Since Karen left me, my evenings are quiet and predictable. No longer does she greet me the moment I open the front door with her wiry silence, unnerving as eye contact with a tiger pacing its cage. When she lived here, the house was awash with the novels and magazines she paged through feverishly in a quest for something that eluded her as completely as it did me. When I return from work these days, the house is exactly as neat as I left it, the only evidence of my presence that morning my teacup on the kitchen windowsill, a single brown drip dried translucent on its porcelain curve.
Most nights I bring my dinner home in a bag from one of the fast-food places along the expressway between my office in White Plains and the village of Armonk, where I live. I pass the hours between eating and going to bed calmly, listening to jazz or working on the miniature model of Manhattan I have wanted to build since I was a boy.
At forty, I am mature, settled, and well adapted to living alone, although my secretary, who uses her white hair to excuse her intrusion, worries aloud about me. A man whose wife abandons him, vanishing with no more than a note saying goodbye and cutting him off from his daughter too — that man, she says, has suffered a blow. That man needs human company to draw him past his pain and back into life.

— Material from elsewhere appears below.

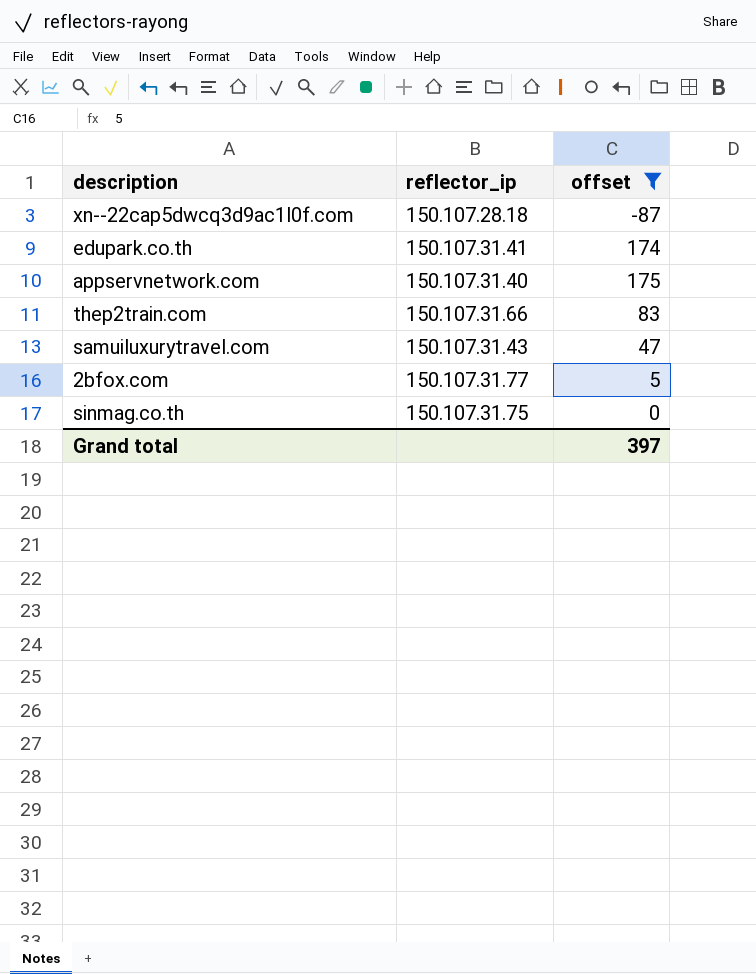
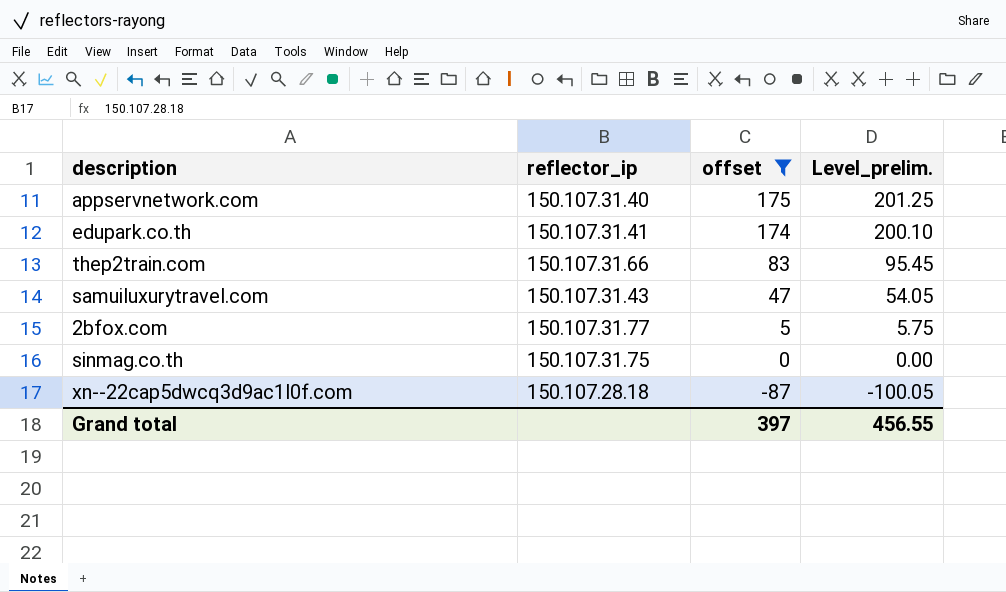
row order: none -> offset descending
column Level_prelim. | formula: none -> [offset] * 1.15

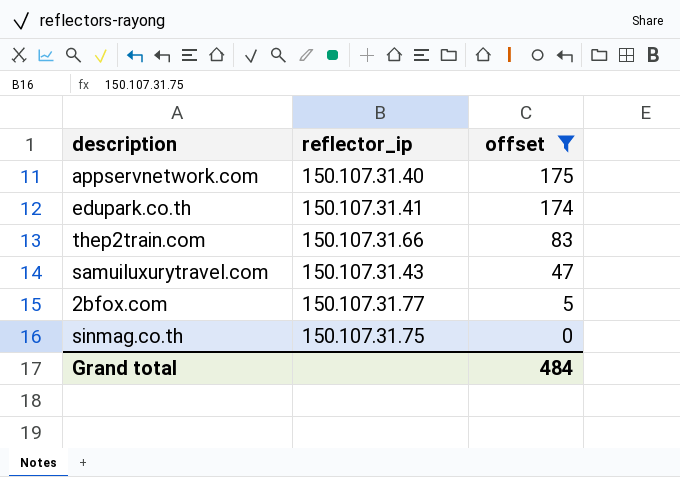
column Level_prelim. | formula: [offset] * 1.15 -> none
row xn--22cap5dwcq3d9ac1l0f.com: 150.107.28.18 | -87 | -100.05 -> none
Grand total | offset: 397 -> 484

But I am neither so fragile nor so surprised as she assumes. Of course I miss Heather; it is in her room that I’m building the model city, so that what remains of her after a year’s absence is near me. But Karen showed me in a thousand ways that she was going, and I never knew how to stop her.
Only when I wake up am I sometimes at loose ends, momentarily confused by the vastness of the bed around me. I study myself in the mirror while I knot my tie, wondering if my narrow nose and the deep lines bracketing my lips are what cause so many people to dislike me. I am reluctant to go downstairs, and I remain in the house only long enough to drink my tea, standing by the kitchen window.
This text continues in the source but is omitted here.